#### EXTRACTED INFORMATION
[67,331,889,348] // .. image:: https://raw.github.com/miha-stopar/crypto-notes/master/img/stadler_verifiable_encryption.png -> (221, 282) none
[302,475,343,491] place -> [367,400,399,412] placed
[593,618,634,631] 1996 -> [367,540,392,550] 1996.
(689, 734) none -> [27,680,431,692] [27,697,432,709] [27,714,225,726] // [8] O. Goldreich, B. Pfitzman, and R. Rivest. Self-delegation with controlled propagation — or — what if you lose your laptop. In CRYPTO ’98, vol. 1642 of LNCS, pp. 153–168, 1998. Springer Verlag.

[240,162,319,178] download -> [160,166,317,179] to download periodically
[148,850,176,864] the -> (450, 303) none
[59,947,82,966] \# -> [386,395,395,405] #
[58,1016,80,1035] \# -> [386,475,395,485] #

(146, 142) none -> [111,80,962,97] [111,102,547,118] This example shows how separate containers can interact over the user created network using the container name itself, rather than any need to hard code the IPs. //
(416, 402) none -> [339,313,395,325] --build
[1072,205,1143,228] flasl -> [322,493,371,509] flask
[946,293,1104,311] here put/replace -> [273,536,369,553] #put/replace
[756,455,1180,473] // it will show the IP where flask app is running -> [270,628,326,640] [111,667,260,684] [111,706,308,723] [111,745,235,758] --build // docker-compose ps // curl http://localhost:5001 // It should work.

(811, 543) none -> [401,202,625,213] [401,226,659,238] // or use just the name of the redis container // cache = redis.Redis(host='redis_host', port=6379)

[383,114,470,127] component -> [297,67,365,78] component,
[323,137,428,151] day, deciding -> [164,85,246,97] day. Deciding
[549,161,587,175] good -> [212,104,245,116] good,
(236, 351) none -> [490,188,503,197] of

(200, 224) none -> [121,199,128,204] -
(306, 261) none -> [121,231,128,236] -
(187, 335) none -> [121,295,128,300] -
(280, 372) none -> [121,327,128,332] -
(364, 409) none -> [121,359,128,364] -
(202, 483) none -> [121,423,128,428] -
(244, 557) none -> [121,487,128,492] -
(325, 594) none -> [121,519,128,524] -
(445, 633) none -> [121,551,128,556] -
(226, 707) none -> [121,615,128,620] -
########
◆ WHAT YOU ARE ASKED TO DO ◆
The entries above hold a line with "[549,161,587,175] good ->" and a later line with "(325, 594) none". Write out exactly those lines and all lines between, nothing more.

◆ RESULT OF THE TASK ◆
[549,161,587,175] good -> [212,104,245,116] good,
(236, 351) none -> [490,188,503,197] of

(200, 224) none -> [121,199,128,204] -
(306, 261) none -> [121,231,128,236] -
(187, 335) none -> [121,295,128,300] -
(280, 372) none -> [121,327,128,332] -
(364, 409) none -> [121,359,128,364] -
(202, 483) none -> [121,423,128,428] -
(244, 557) none -> [121,487,128,492] -
(325, 594) none -> [121,519,128,524] -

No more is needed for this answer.